Keeton T K, Hall J S, Biediger A M
J Cardiovasc Pharmacol. 1987 Mar;9(3):356-62. doi: 10.1097/00005344-198703000-00012.
The subcutaneous administration of a single dose of the beta-adrenoceptor antagonists atenolol, betaxolol, oxprenolol, pindolol, propranolol, or sotalol to conscious spontaneously hypertensive rats (SHR) lowered mean arterial pressure (MAP) by 15-20%, but this vaso-depression was not accompanied by a rise in plasma norepinephrine (NE) concentration. When MAP was decreased at the same rate and to the same extent with the vasodilator minoxidil, plasma NE concentration increased 50-75%. Atenolol, betaxolol, propranolol, and sotalol lowered heart rate, whereas oxprenolol, pindolol, and minoxidil elicited a tachycardia. Atenolol (-48%), betaxolol (-63%), and propranolol (-29%) significantly suppressed plasma renin activity (PRA), and minoxidil elevated PRA by 150-315%. Pindolol (+37%) caused a nonsignificant increase in PRA, and oxprenolol (-23%) and sotalol (-17%) produced nonsignificant decreases in PRA. Because the beta-adrenoceptor antagonists did not increase plasma NE concentration, whereas an equivasodepressor dose of minoxidil did, we conclude that plasma NE concentration is inappropriately low relative to the decrease in MAP caused by beta-adrenoceptor antagonists in the conscious SHR. In addition, the diverse effects of the beta-adrenoceptor antagonists on PRA in SHRs indicate that a suppression of renin release cannot account for either the decrease in MAP caused by these drugs or the failure of plasma NE concentration to increase when MAP is decreased by beta-adrenoceptor antagonists.

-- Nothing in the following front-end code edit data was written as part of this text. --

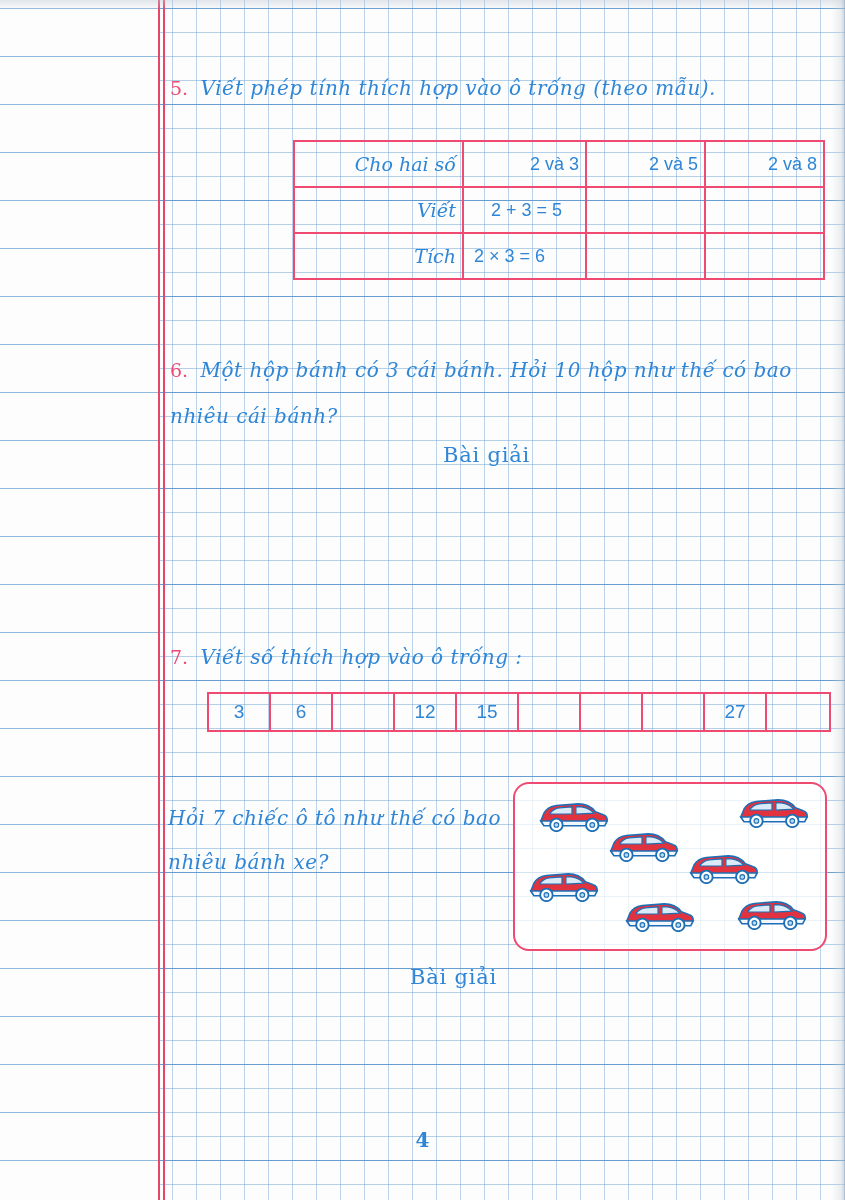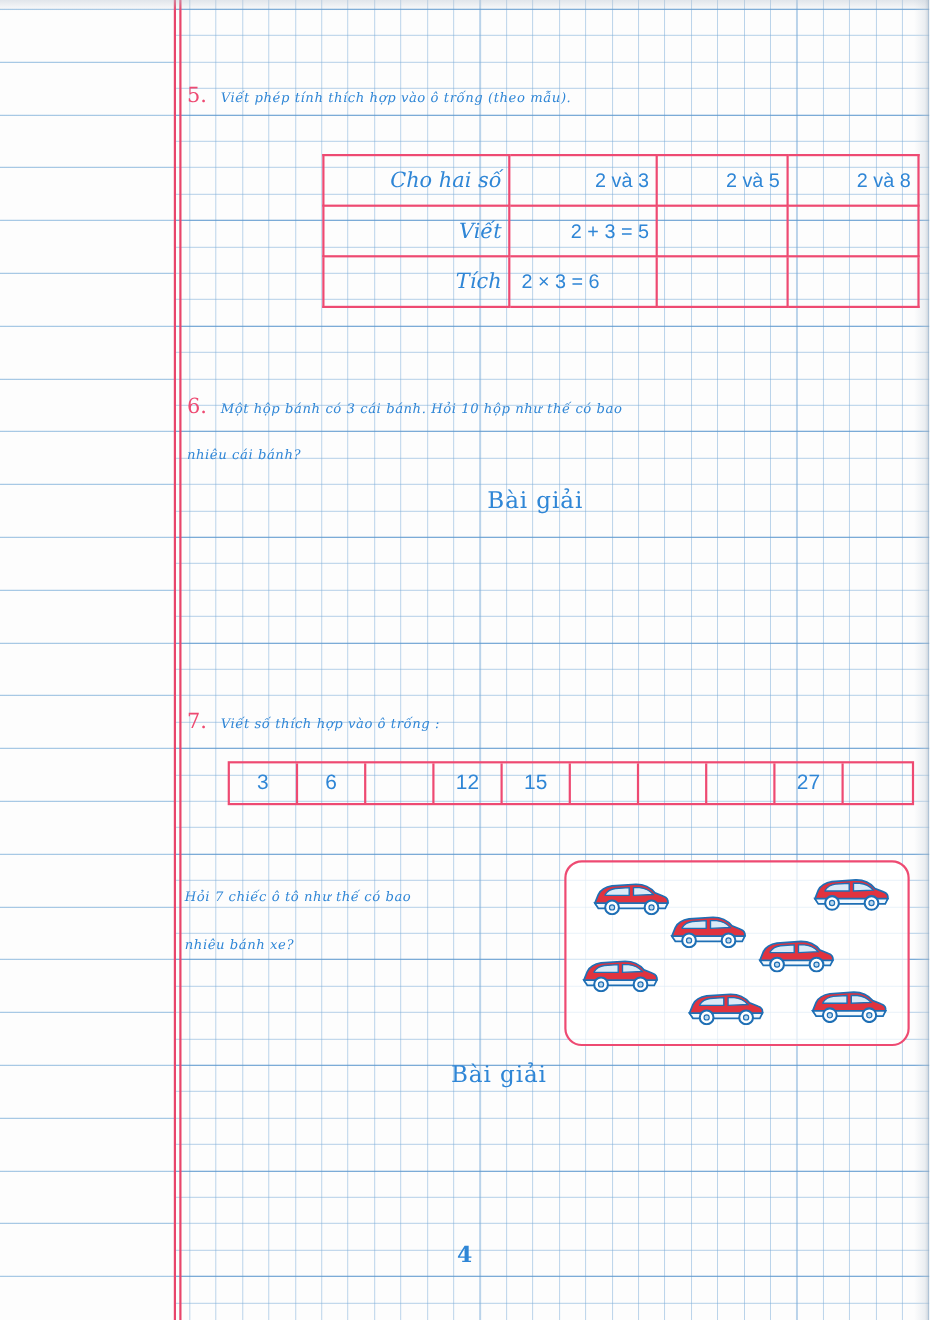--- a/index.html
+++ b/index.html
@@ -83,21 +83,21 @@
   }
   .q .qnum {
     font-family: "DejaVu Serif", serif;
     color: #ee4a72;
     font-size: 19px;
   }
   .q .qtext {
     font-family: "DejaVu Serif", serif;
     font-style: italic;
     color: #2f86d6;
-    font-size: 12px;
+    font-size: 20px;
     letter-spacing: 0.5px;
   }
 
   
   .tbl {
     position: absolute;
     left: 293px;
     top: 140px;
     border-collapse: collapse;
   }
@@ -200,21 +200,21 @@
   <table class="tbl">
     <tbody>
         <tr>
       <td class="head-left">Cho hai số</td>
       <td class="colc print">2 và 3</td>
       <td class="colc print">2 và 5</td>
       <td class="colc print">2 và 8</td>
     </tr>
     <tr>
       <td class="head-left">Viết</td>
-      <td class="colc print" style="text-align:right; padding-left:21px;">2 + 3 = 5</td>
+      <td class="colc print" style="text-align:center; padding-left:10px;">2 + 3 = 5</td>
       <td class="colc"></td>
       <td class="colc"></td>
     </tr>
     <tr>
       <td class="head-left">Tích</td>
       <td class="colc print" style="text-align:left; padding-left:10px;">2 × 3 = 6</td>
       <td class="colc"></td>
       <td class="colc"></td>
     </tr>
   </tbody>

给清醒的自发性高血压大鼠(SHR)皮下注射单剂量的β-肾上腺素能受体拮抗剂阿替洛尔、倍他洛尔、氧烯洛尔、吲哚洛尔、普萘洛尔或索他洛尔,可使平均动脉压(MAP)降低15%-20%,但这种血管抑制并未伴随血浆去甲肾上腺素(NE)浓度升高。当用血管扩张剂米诺地尔以相同速率和相同程度降低MAP时,血浆NE浓度升高50%-75%。阿替洛尔、倍他洛尔、普萘洛尔和索他洛尔可降低心率,而氧烯洛尔、吲哚洛尔和米诺地尔则引起心动过速。阿替洛尔(-48%)、倍他洛尔(-63%)和普萘洛尔(-29%)显著抑制血浆肾素活性(PRA),米诺地尔使PRA升高150%-315%。吲哚洛尔(+37%)使PRA有不显著的升高,氧烯洛尔(-23%)和索他洛尔(-17%)使PRA有不显著的降低。由于β-肾上腺素能受体拮抗剂不会增加血浆NE浓度,而等效血管减压剂量的米诺地尔会增加,我们得出结论,相对于清醒SHR中β-肾上腺素能受体拮抗剂引起的MAP降低,血浆NE浓度过低。此外,β-肾上腺素能受体拮抗剂对SHR中PRA的不同影响表明,肾素释放的抑制既不能解释这些药物引起的MAP降低,也不能解释当β-肾上腺素能受体拮抗剂降低MAP时血浆NE浓度未能升高的原因。